Ma Tim Hetherington e Balazs Gardi non sono gli unici fotoreporter di cui la Addario parla nel suo libro. Mentre documentava le guerre in Afghanistan, in Iraq, in Libia, in Sudan ed in altri paesi, ha condiviso viaggi, giorni di prigionia, fughe e lunghi momenti di attesa con altri fotografi. Ad un pubblico che abbia una certa cultura fotografica, leggere “In amore e in guerra” farà tornare in mente anche le immagini realizzate da questi fotografi. E se non riemergessero dalla memoria, sarà sufficiente fare una ricerca sul web, per vederle. Le vicende della Addario si intrecciano inevitabilmente con quelle di buona parte dei fotogiornalisti che, tra la fine degli anni novanta ed i primi quindici anni del duemila, si sono trovati in prima linea a documentare la guerra. E’ in questo senso che il libro diventa un documento rilevante sugli ultimi anni del fotogiornalismo.
Emergono, una dopo l’altra, tutte le figure professionali che ricoprivano un ruolo determinante per l’attività di un fotoreporter: direttori di giornali, photo editor, giornalisti, autisti, interpreti e colleghi. Leggendo il libro si può intuire quale sia stato il loro contributo nella realizzazione dei reportage della Addario: un contributo professionale ed umano allo stesso tempo. Colleghi, giornalisti e photo editor, sono tra i pochi che hanno avuto la possibilità di capire il lato privato della professione di fotoreporter. Non è quindi una sorpresa, se è all’interno di questa cerchia ristretta che si sono formati la maggior parte dei legami di amicizia della protagonista.

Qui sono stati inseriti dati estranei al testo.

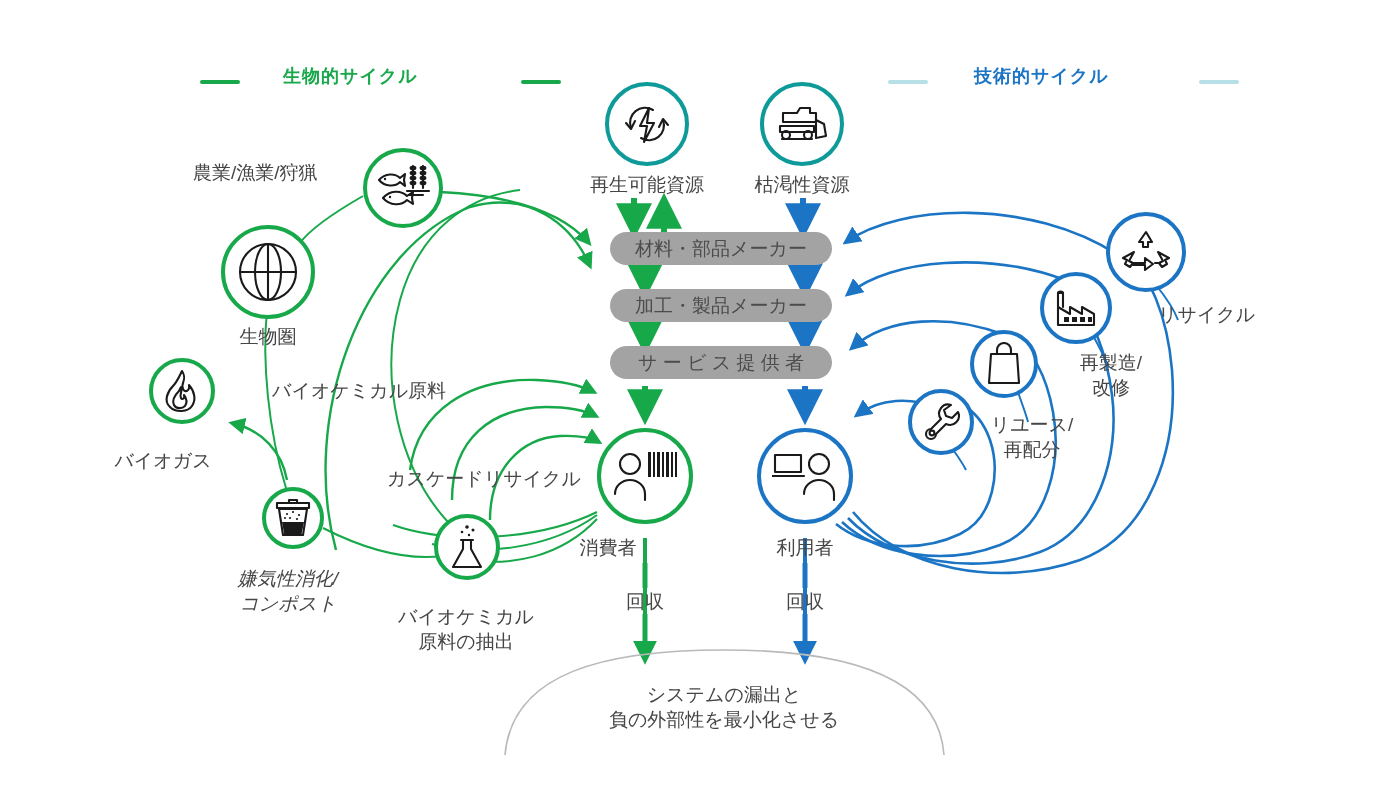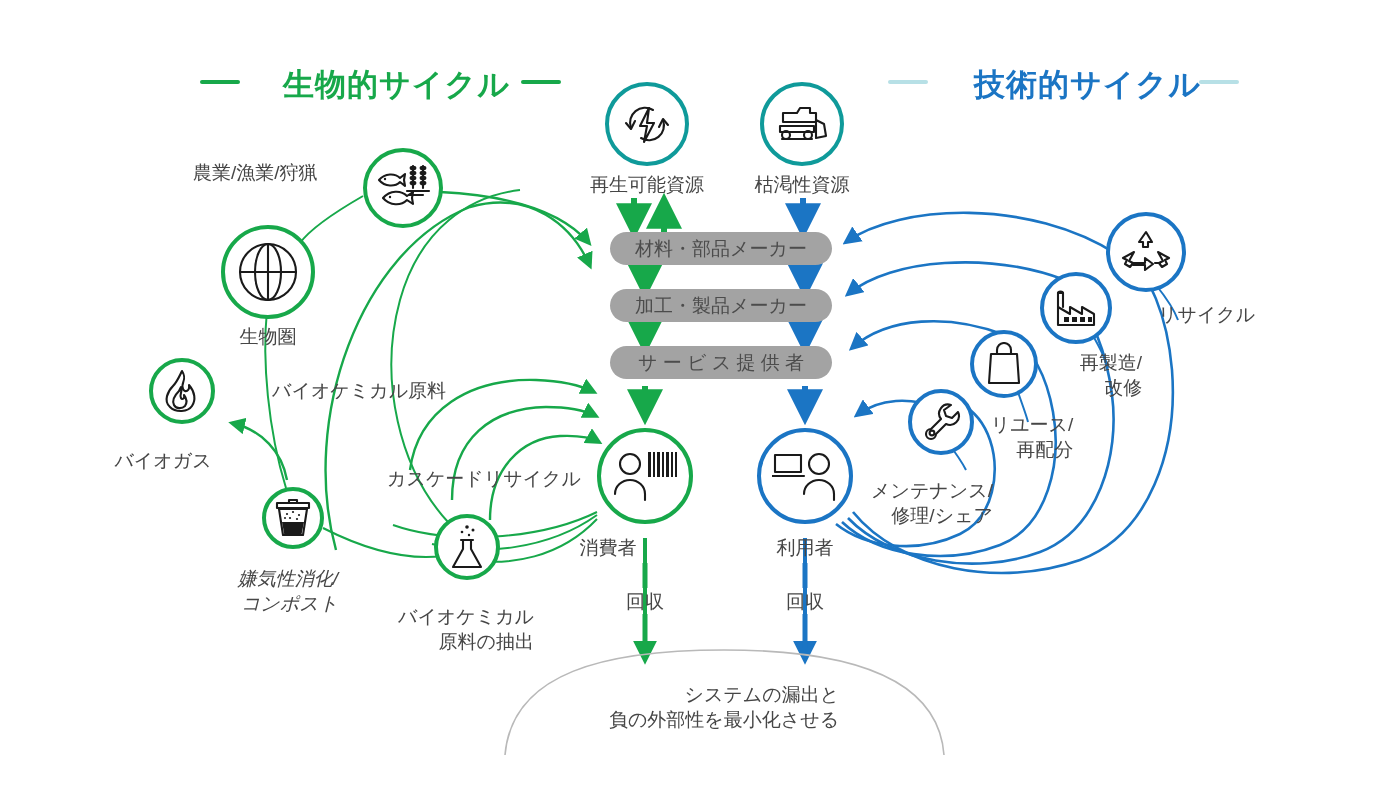--- a/index.html
+++ b/index.html
@@ -6,7 +6,7 @@
   body{font-family:"Liberation Sans","DejaVu Sans",sans-serif;}
   #stage{position:relative;width:1377px;height:787px;background:#ffffff;overflow:hidden;}
   svg.layer{position:absolute;left:0;top:0;width:1377px;height:787px;}
-  .hdr{position:absolute;font-weight:bold;font-size:31px;letter-spacing:1px;white-space:nowrap;}
+  .hdr{position:absolute;font-weight:bold;font-size:18px;letter-spacing:1px;white-space:nowrap;}
   .hdr.bio{color:#17a84a;}
   .hdr.tech{color:#1b75c4;}
   .rule{position:absolute;height:4px;border-radius:2px;}

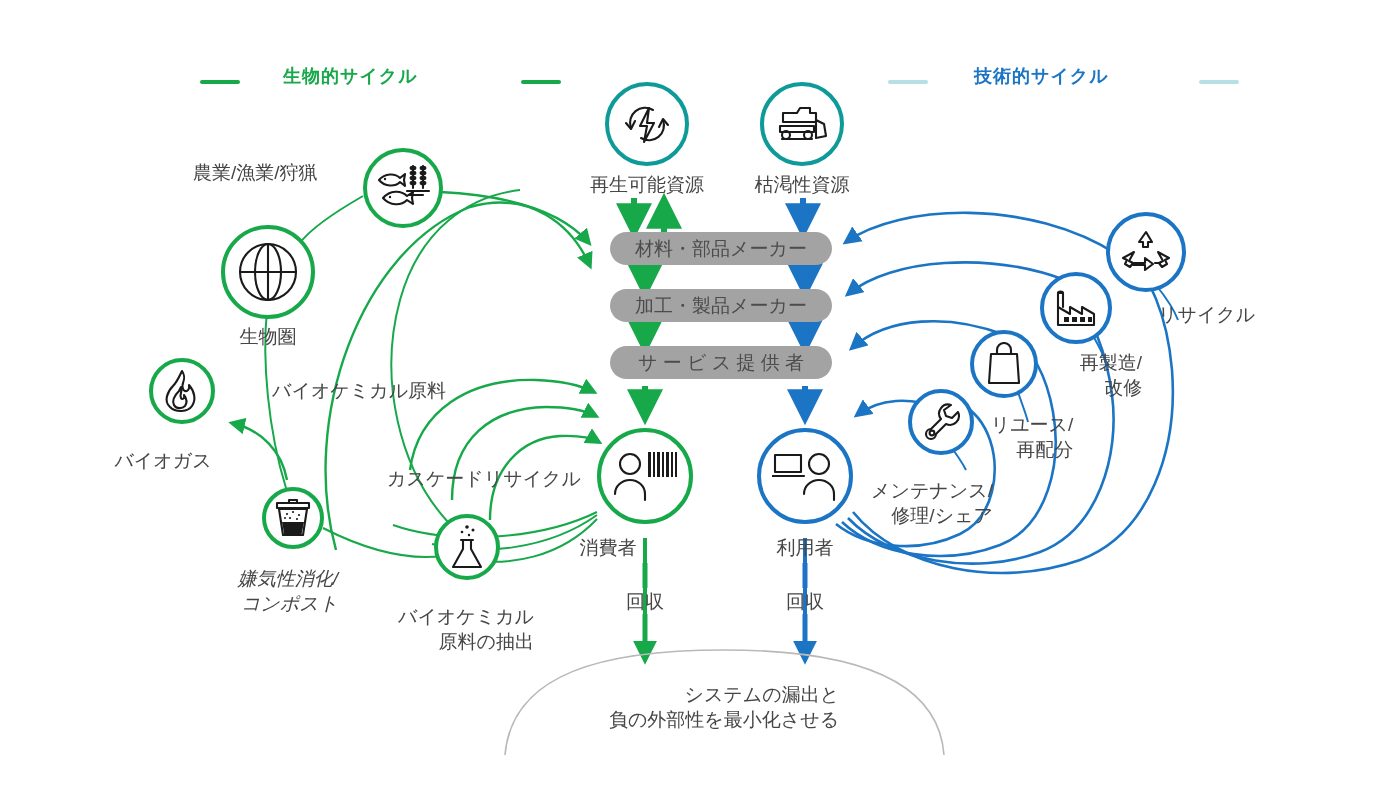--- a/index.html
+++ b/index.html
@@ -11,7 +11,7 @@
   .hdr.tech{color:#1b75c4;}
   .rule{position:absolute;height:4px;border-radius:2px;}
   .lbl{position:absolute;font-size:19px;color:#464646;white-space:nowrap;line-height:1.32;}
-  .lbl.c{transform:translateX(-50%);text-align:right;}
+  .lbl.c{transform:translateX(-50%);text-align:center;}
   .pill{position:absolute;height:33px;border-radius:17px;background:#a3a3a3;color:#4c4c4c;
         font-size:19px;display:flex;align-items:center;justify-content:center;white-space:nowrap;}
   .node{position:absolute;border-radius:50%;background:#fff;box-sizing:border-box;

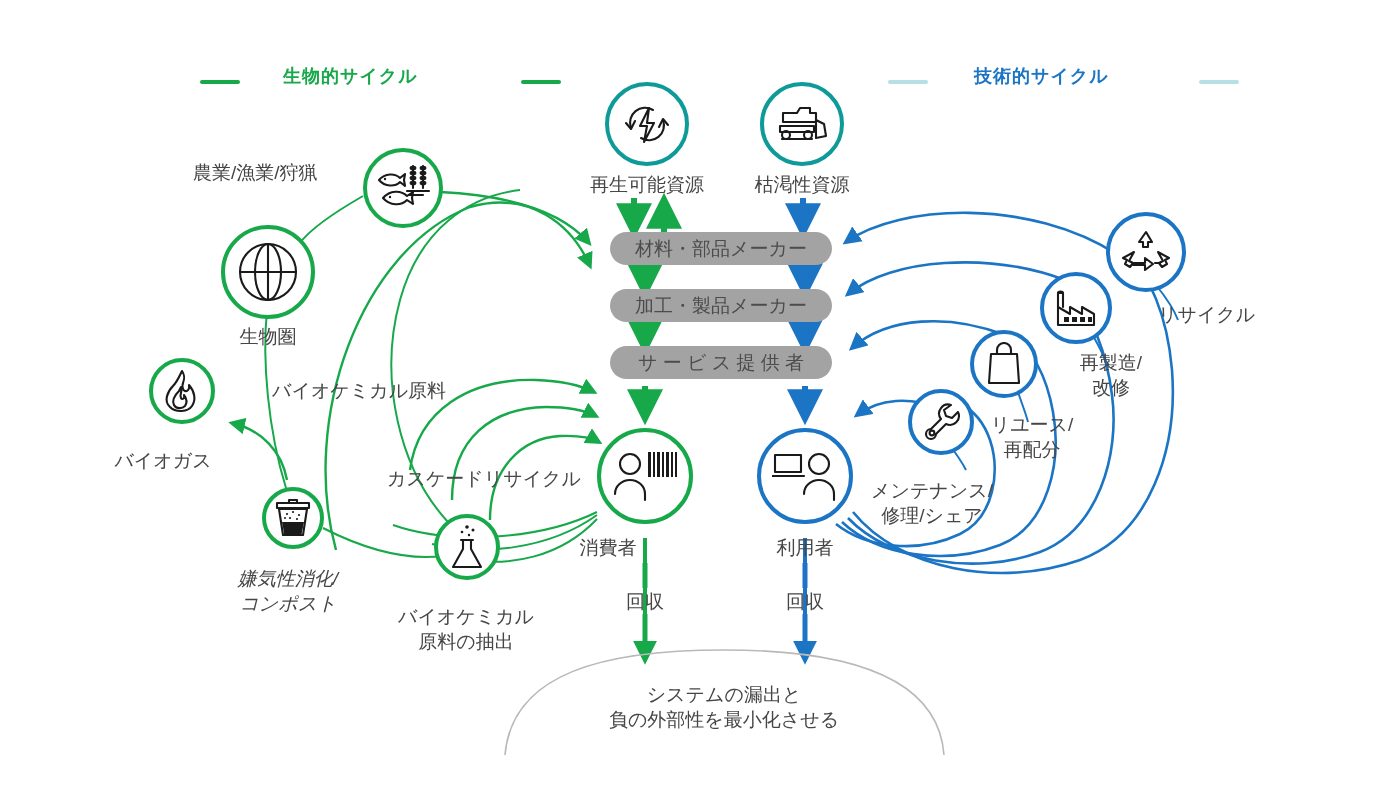--- a/index.html
+++ b/index.html
@@ -311,10 +311,6 @@
       <circle class="ico" cx="12" cy="32" r="2.4"></circle>
     </svg>
   </div>
-  <div class="lbl c" style="left:932px;top:478px;">
-    <div>メンテナンス/</div>
-    <div>修理/シェア</div>
-  </div>
 
 </div>
 

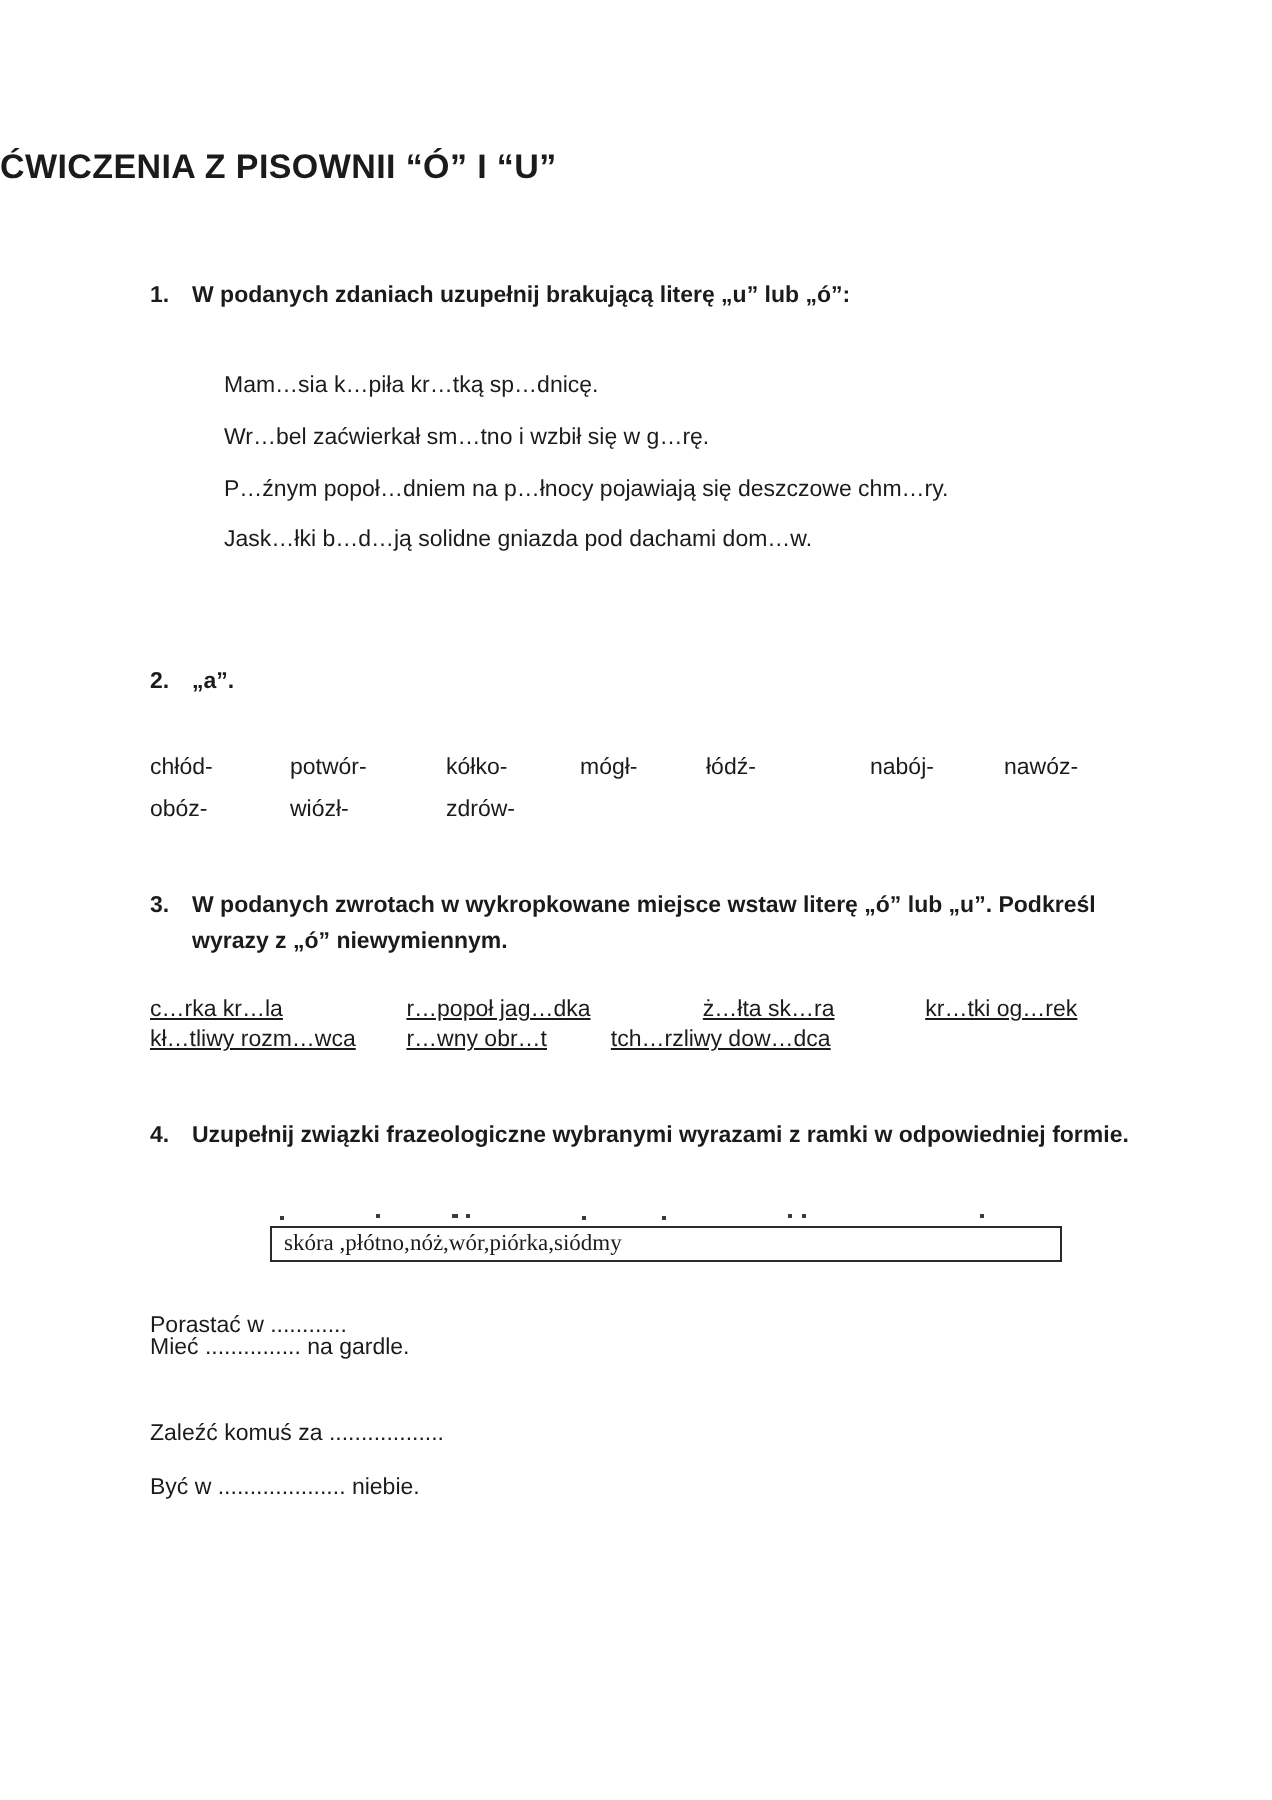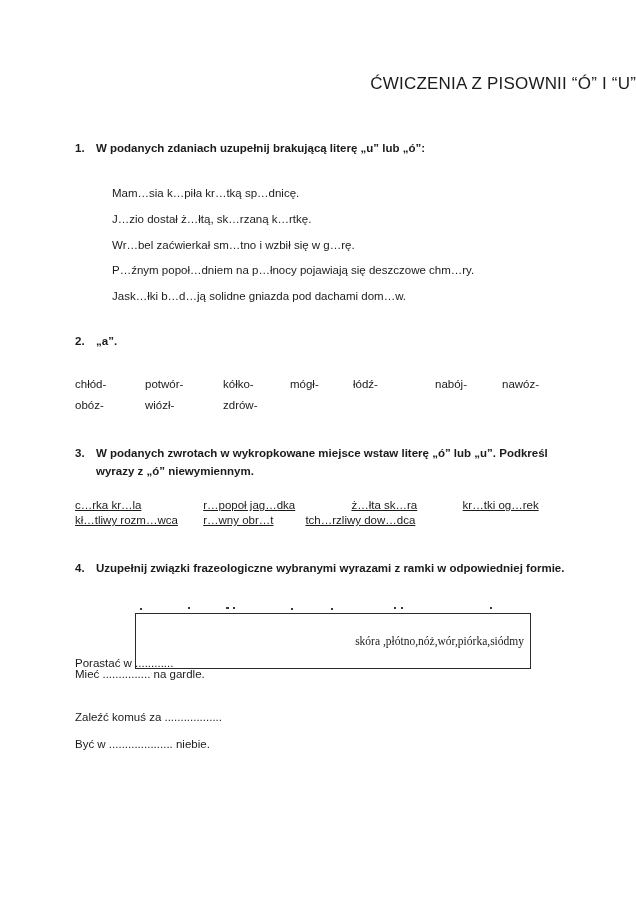--- a/index.html
+++ b/index.html
@@ -14,7 +14,7 @@
   }
   .title{
     position:absolute;top:74px;left:0;width:100%;
-    text-align:right;font-size:17px;font-weight:400;
+    text-align:left;font-size:17px;font-weight:700;
     letter-spacing:0.2px;
   }
   .heading{

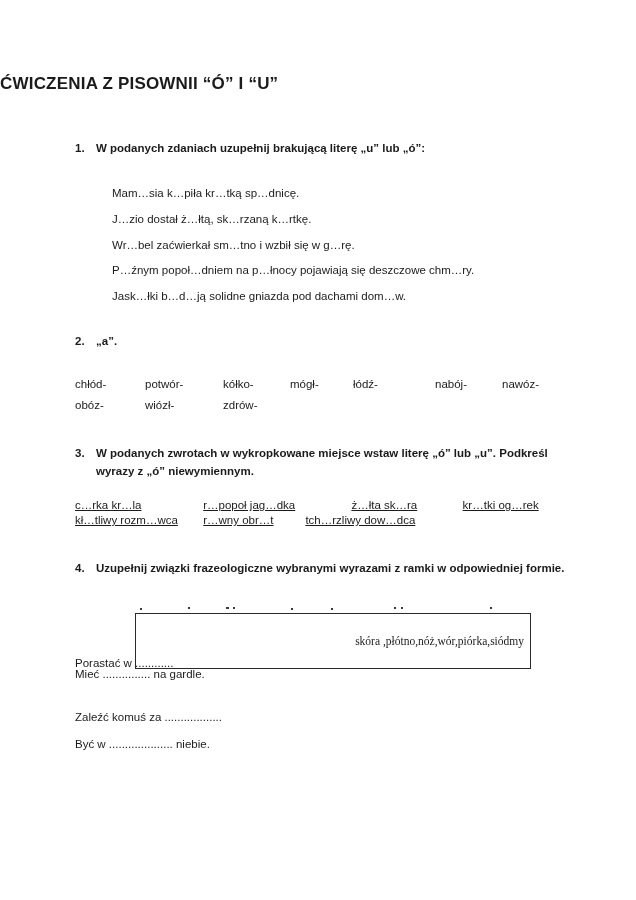--- a/index.html
+++ b/index.html
@@ -60,7 +60,6 @@
   </div>
   <div class="sentences">
     <div>Mam…sia k…piła kr…tką sp…dnicę.</div>
-    <div>J…zio dostał ż…łtą, sk…rzaną k…rtkę.</div>
     <div>Wr…bel zaćwierkał sm…tno i wzbił się w g…rę.</div>
     <div>P…źnym popoł…dniem na p…łnocy pojawiają się deszczowe chm…ry.</div>
     <div>Jask…łki b…d…ją solidne gniazda pod dachami dom…w.</div>

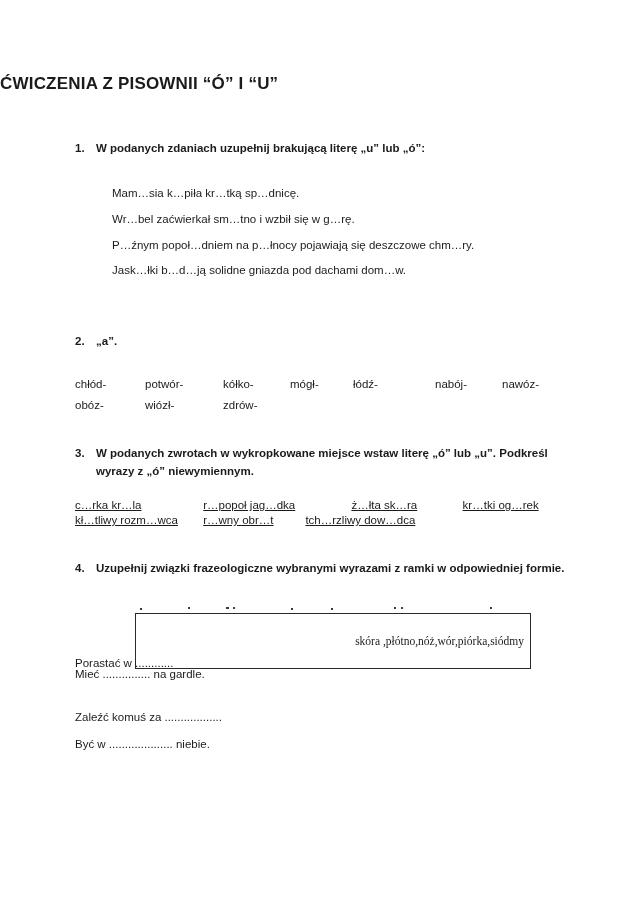--- a/index.html
+++ b/index.html
@@ -39,8 +39,8 @@
   .wordbox{
     position:absolute;left:135px;top:613px;width:382px;
     border:1px solid #2a2a2a;
-    display:flex;justify-content:flex-end;
-    padding:19px 6px;
+    display:flex;justify-content:flex-start;
+    padding:0 6px;
     font-family:"Liberation Serif", serif;
     font-size:11.5px;line-height:16px;
   }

Come sono nati i servizi fotografici e perché? A quali costi sono stati realizzati? Quale ruolo ha avuto la censura? Indirettamente nel libro si parla anche di tutto questo. “In amore e in guerra” è una preziosa testimonianza che aiuta a capire un mondo recente, ma che forse non c’è più: il mondo del fotogiornalismo.
La vita privata di una fotografa di frontiera
“Il mio lavoro sarebbe sempre venuto prima di ogni altra cosa, perché quando arrivava qualche notizia io dovevo, e volevo, esserci. Sapevo che, se non fossi stata presente a documentare l’evento, l’avrebbe fatto qualcun altro”.
È il ritratto di una donna in carriera, orgogliosa del proprio lavoro e dei risultati professionali raggiunti. Ma il suo lavoro non le ha richiesto solo frequenti viaggi e lunghi periodi fuori casa. Fare la fotoreporter di guerra l’ha spinta a correre dei rischi particolari: è stata rapita due volte e in un’occasione i cecchini talebani le hanno sparato contro…
In una situazione lavorativa di questo genere, quale spazio ci può essere per i rapporti personali? Con i propri genitori? Con i fidanzati? C’è spazio per un matrimonio? Avere un figlio può essere un ostacolo alla carriera? Svolgere una professione che mette a repentaglio la propria vita, quali ripercussioni può avere nei confronti dei famigliari? Sono tutti temi che la Addario affronta nel libro, senza apparenti autocensure.